TASK PROMPT:
Going down the data below, set down exactly the line with "discount: 17.45 -> 5.00" and each line after it through the line with "total: 360.98 -> 512.34"; no other lines.

DATA UNDER STUDY:
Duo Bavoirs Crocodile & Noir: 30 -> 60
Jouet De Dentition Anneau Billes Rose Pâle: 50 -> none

...

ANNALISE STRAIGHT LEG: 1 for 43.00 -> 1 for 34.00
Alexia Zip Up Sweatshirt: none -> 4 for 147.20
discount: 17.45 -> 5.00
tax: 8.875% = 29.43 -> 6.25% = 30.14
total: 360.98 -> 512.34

REPLY:
discount: 17.45 -> 5.00
tax: 8.875% = 29.43 -> 6.25% = 30.14
total: 360.98 -> 512.34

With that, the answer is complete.